- **What to work on**
Transcribe exactly the entries from the "30000 to 34999 | No. Canceled: 0 -> 1" line to the end, both included, minus pictures.

[Start of Attachment]

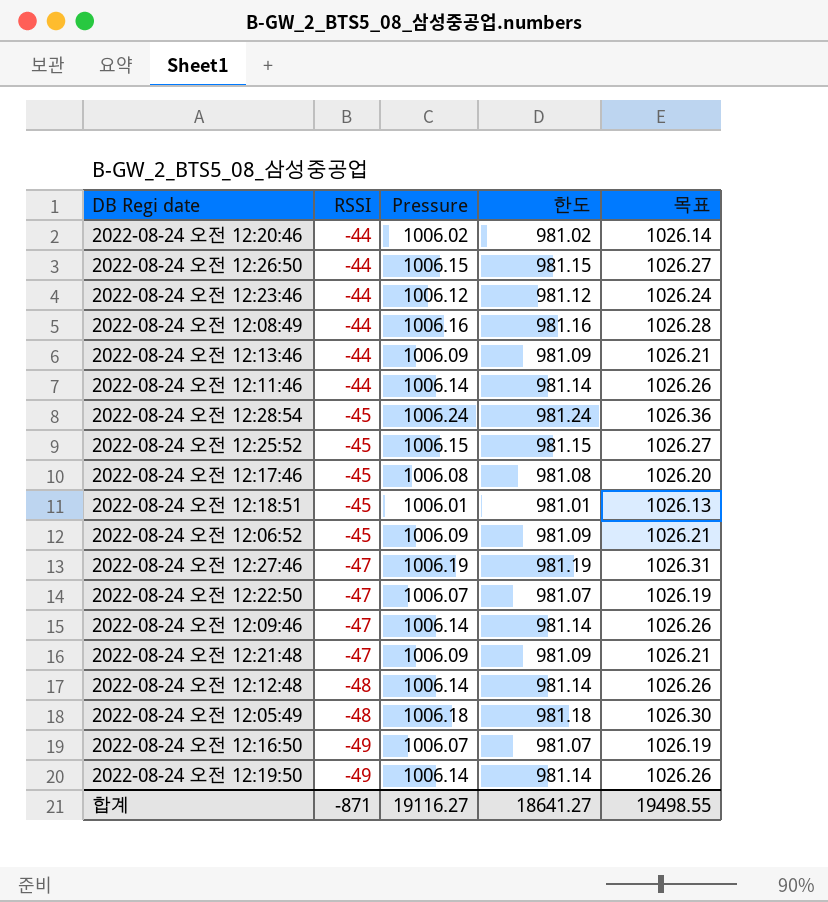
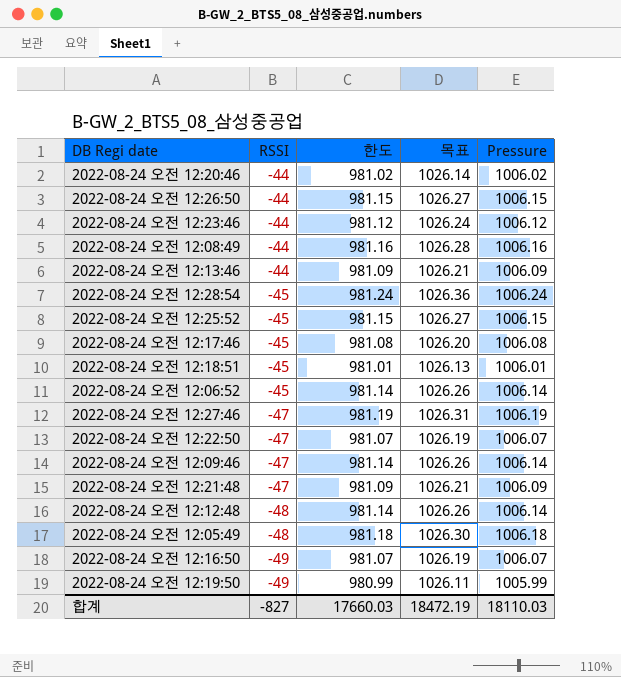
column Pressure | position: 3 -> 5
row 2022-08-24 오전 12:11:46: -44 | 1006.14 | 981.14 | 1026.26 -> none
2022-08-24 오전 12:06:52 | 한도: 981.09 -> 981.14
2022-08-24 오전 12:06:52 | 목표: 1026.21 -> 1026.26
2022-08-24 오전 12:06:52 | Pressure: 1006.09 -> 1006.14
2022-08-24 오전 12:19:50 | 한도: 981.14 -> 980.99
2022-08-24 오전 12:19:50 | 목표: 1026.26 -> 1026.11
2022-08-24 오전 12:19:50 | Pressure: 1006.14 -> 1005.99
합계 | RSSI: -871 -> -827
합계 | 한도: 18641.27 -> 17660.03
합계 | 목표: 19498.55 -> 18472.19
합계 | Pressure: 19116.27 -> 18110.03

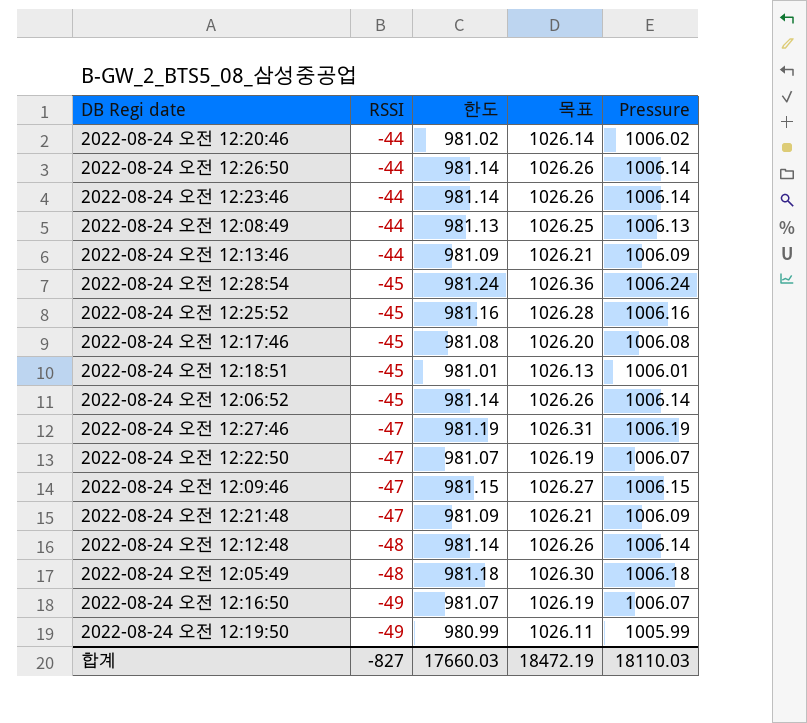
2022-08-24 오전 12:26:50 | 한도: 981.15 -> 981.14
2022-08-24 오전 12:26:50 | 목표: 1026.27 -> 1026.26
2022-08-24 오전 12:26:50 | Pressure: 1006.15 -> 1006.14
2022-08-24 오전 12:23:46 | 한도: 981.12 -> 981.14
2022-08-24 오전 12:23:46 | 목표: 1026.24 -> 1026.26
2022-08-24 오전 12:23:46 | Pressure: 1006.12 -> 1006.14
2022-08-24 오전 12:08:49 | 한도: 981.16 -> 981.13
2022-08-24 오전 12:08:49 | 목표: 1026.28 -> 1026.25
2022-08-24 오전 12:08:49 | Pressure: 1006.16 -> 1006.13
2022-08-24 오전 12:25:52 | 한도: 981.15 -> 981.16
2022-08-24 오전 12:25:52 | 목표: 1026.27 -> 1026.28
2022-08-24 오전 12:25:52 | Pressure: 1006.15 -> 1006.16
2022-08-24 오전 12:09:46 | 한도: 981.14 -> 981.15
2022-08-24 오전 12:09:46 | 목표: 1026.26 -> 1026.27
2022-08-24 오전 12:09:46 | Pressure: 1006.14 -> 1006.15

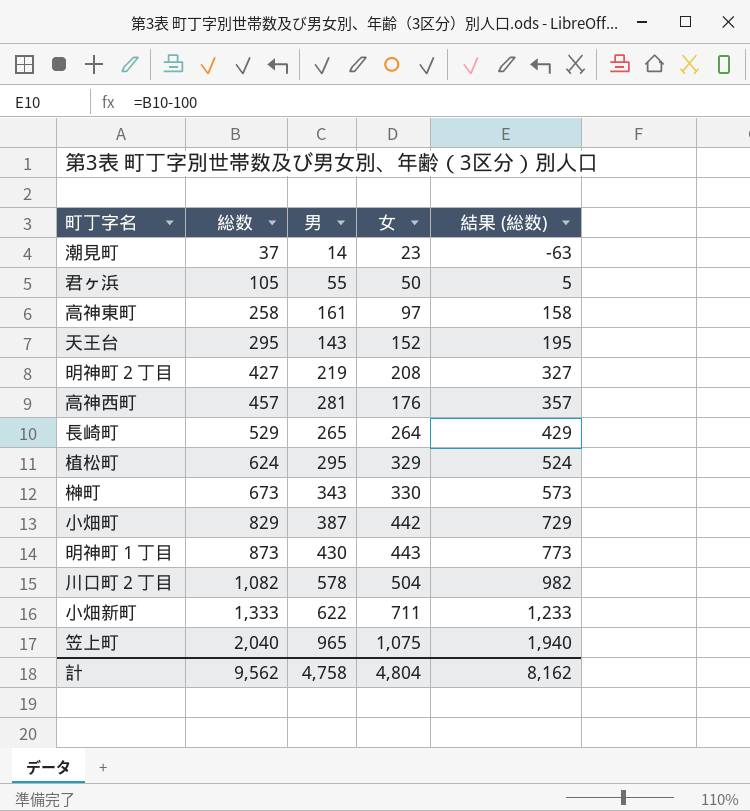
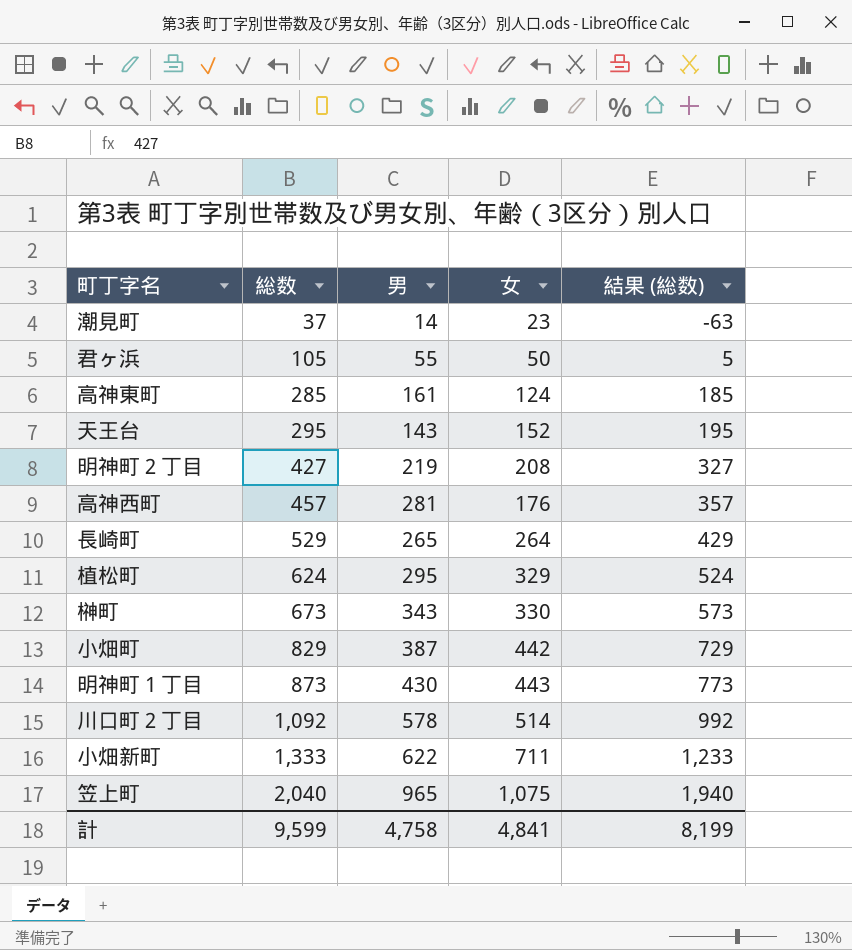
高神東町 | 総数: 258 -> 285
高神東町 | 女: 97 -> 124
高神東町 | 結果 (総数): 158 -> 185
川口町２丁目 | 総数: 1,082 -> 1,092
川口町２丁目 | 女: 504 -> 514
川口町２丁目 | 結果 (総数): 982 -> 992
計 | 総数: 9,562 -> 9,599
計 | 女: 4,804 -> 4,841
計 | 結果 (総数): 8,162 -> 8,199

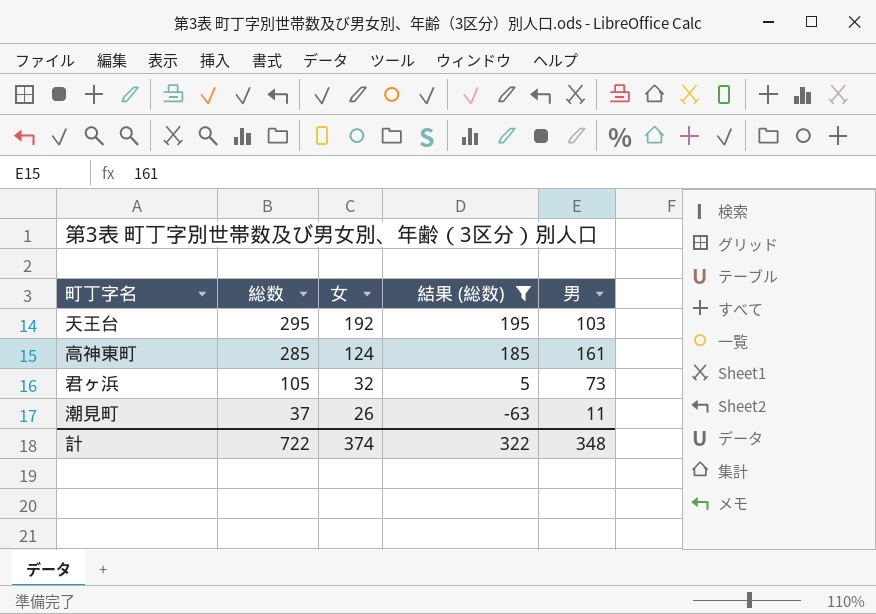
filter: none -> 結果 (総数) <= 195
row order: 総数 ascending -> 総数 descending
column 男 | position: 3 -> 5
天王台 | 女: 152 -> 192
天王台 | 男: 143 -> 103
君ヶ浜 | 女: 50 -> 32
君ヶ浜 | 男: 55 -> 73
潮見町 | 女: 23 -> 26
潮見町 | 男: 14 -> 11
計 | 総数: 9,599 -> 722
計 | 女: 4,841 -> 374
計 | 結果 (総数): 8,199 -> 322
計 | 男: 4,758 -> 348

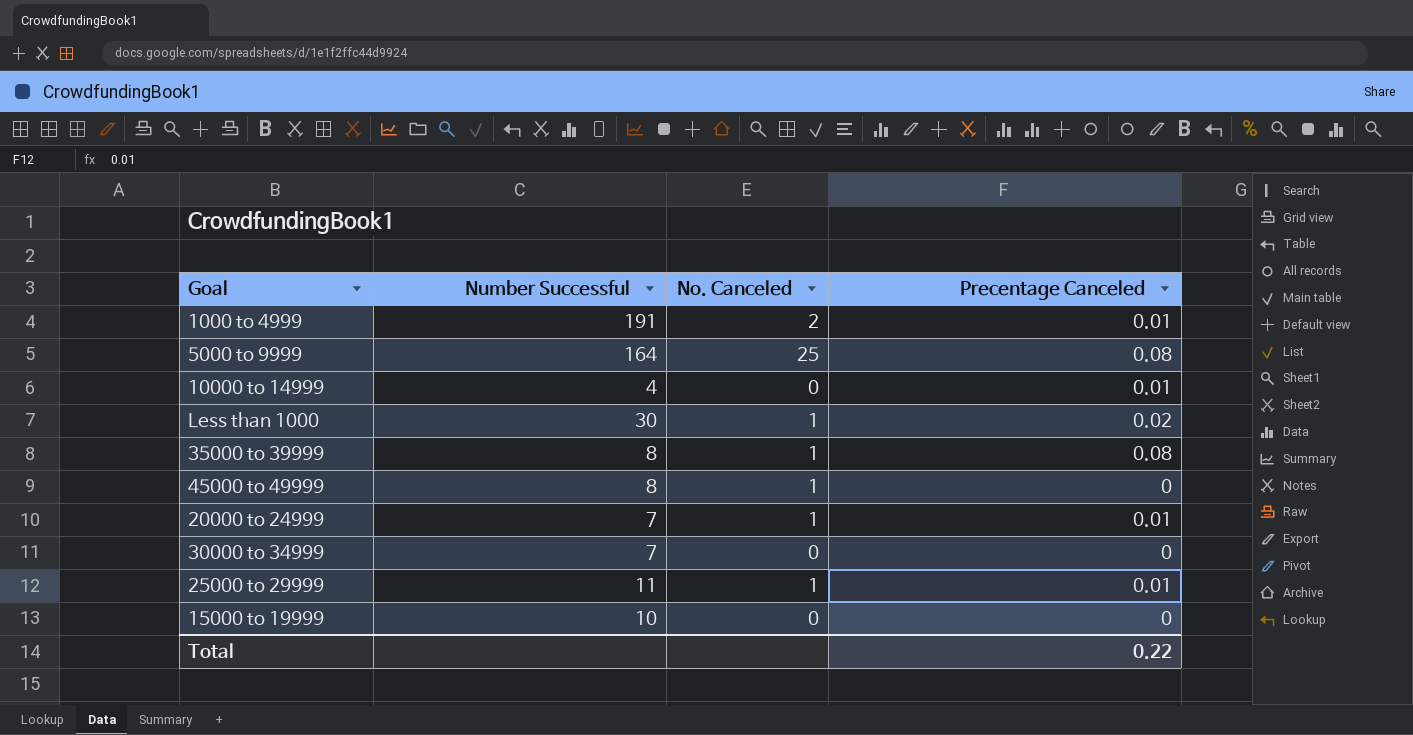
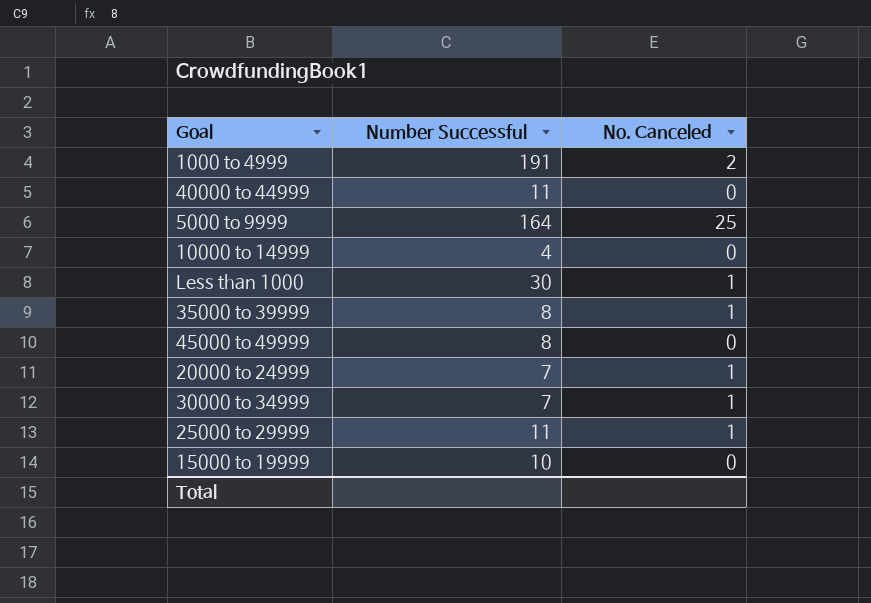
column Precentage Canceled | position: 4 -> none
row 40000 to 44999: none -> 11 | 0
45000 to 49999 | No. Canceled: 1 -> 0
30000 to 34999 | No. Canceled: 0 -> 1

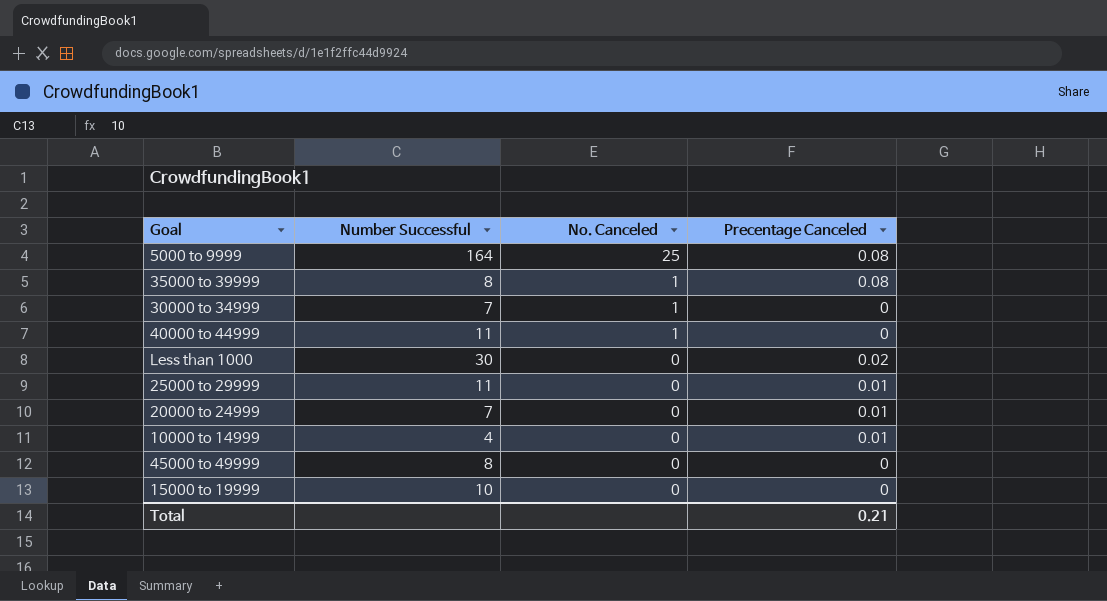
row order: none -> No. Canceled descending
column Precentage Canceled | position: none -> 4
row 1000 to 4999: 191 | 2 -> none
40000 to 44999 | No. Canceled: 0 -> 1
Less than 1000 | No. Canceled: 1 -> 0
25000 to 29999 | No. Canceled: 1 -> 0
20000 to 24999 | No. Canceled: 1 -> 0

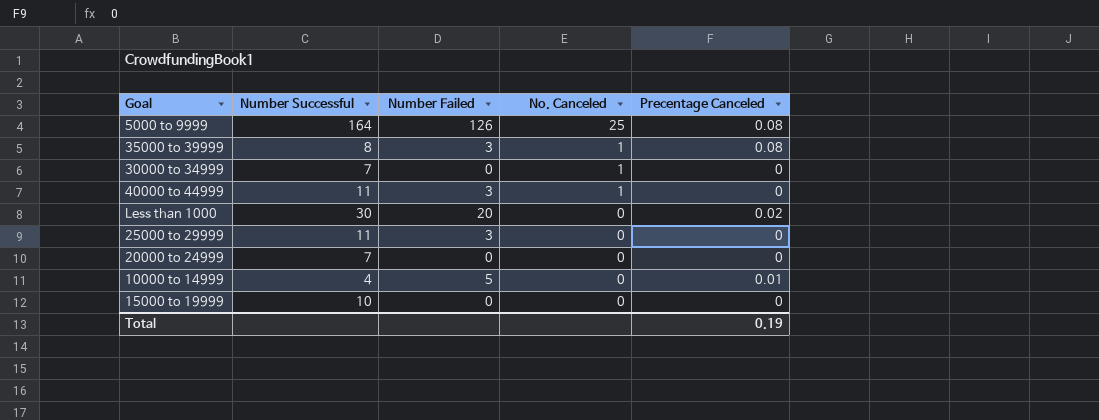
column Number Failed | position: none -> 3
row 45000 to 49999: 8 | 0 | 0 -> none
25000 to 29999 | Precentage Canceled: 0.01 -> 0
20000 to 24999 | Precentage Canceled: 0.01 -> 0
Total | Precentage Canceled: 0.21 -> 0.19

[End of Attachment]

- **Response for this exercise**
30000 to 34999 | No. Canceled: 0 -> 1

row order: none -> No. Canceled descending
column Precentage Canceled | position: none -> 4
row 1000 to 4999: 191 | 2 -> none
40000 to 44999 | No. Canceled: 0 -> 1
Less than 1000 | No. Canceled: 1 -> 0
25000 to 29999 | No. Canceled: 1 -> 0
20000 to 24999 | No. Canceled: 1 -> 0

column Number Failed | position: none -> 3
row 45000 to 49999: 8 | 0 | 0 -> none
25000 to 29999 | Precentage Canceled: 0.01 -> 0
20000 to 24999 | Precentage Canceled: 0.01 -> 0
Total | Precentage Canceled: 0.21 -> 0.19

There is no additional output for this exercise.